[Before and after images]
= = = = =
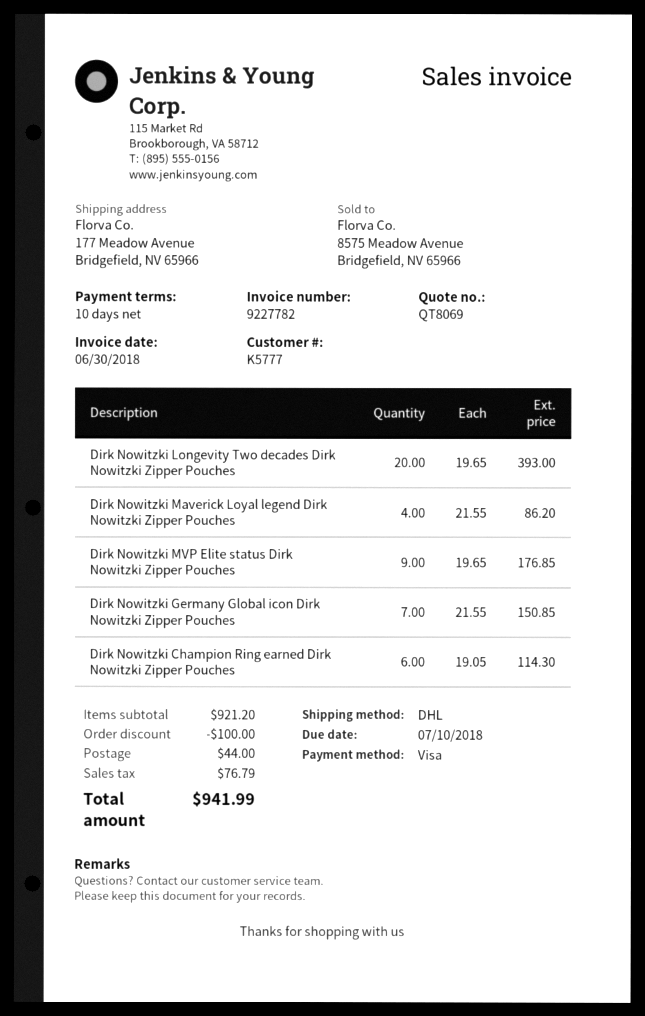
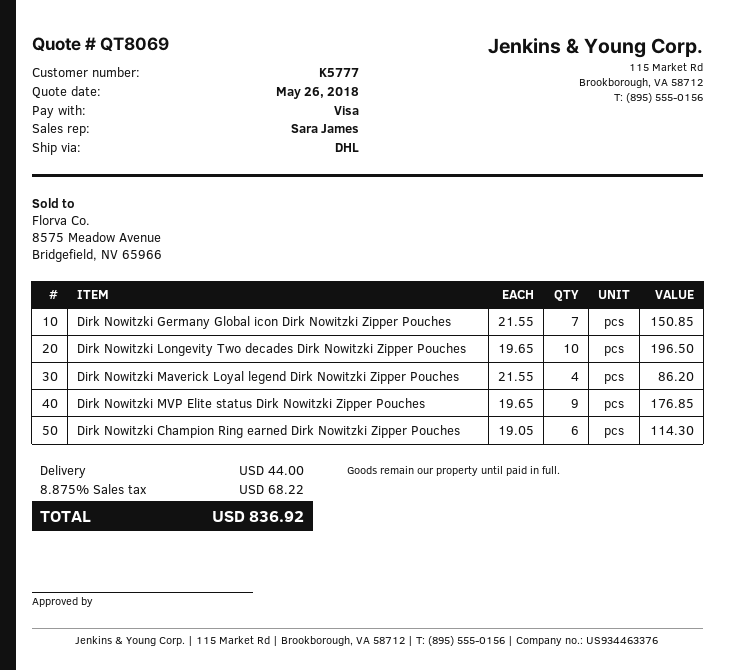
Dirk Nowitzki Longevity Two decades Dirk Nowitzki Zipper Pouches: 20 x 19.65 = 393.00 -> 10 x 19.65 = 196.50
discount: 100.00 -> none
tax: 76.79 -> 68.22
total: 941.99 -> 836.92

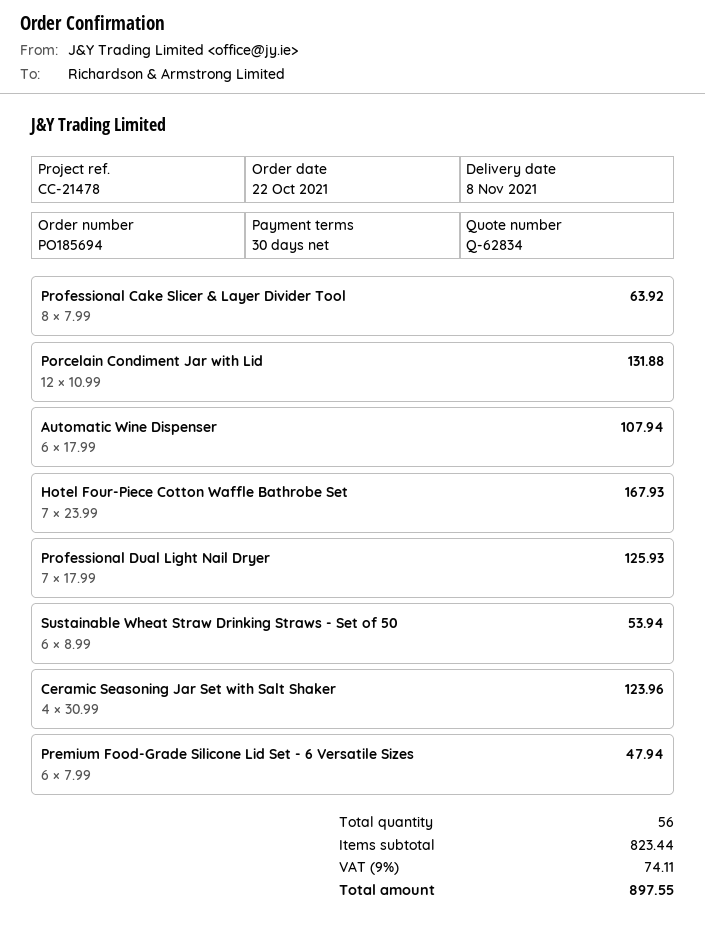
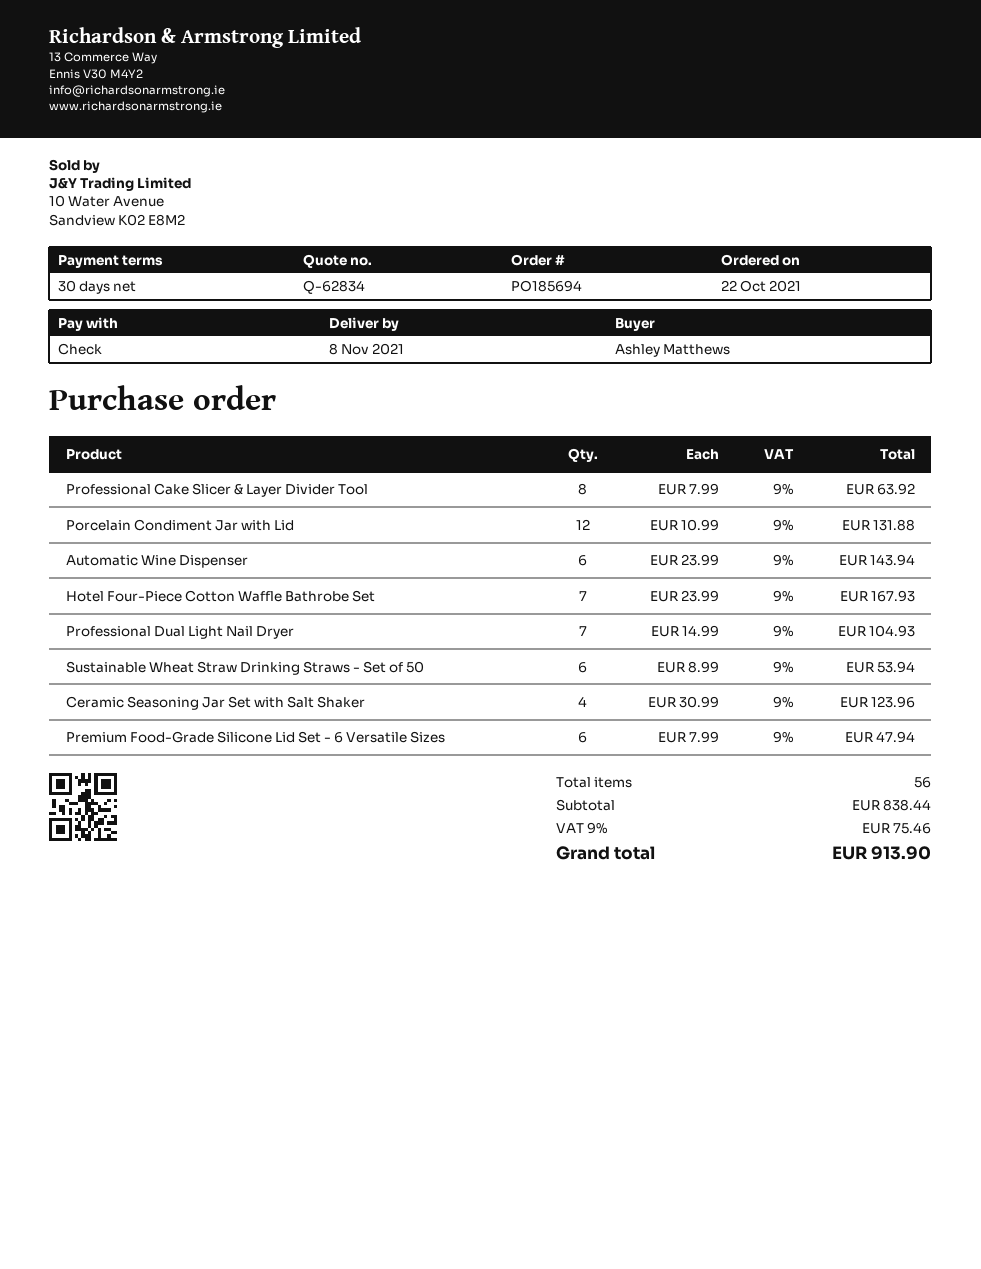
Automatic Wine Dispenser: 6 x 17.99 = 107.94 -> 6 x 23.99 = 143.94
Professional Dual Light Nail Dryer: 7 x 17.99 = 125.93 -> 7 x 14.99 = 104.93
subtotal: 823.44 -> 838.44
tax: 9% = 74.11 -> 9% = 75.46
total: 897.55 -> 913.90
= = = = =
### [TO DO]
Each line from the one with "Automatic Wine Dispenser: 6" through the end of the records above should be written out exactly. No other line should appear.

### [EXERCISE SOLUTION]
Automatic Wine Dispenser: 6 x 17.99 = 107.94 -> 6 x 23.99 = 143.94
Professional Dual Light Nail Dryer: 7 x 17.99 = 125.93 -> 7 x 14.99 = 104.93
subtotal: 823.44 -> 838.44
tax: 9% = 74.11 -> 9% = 75.46
total: 897.55 -> 913.90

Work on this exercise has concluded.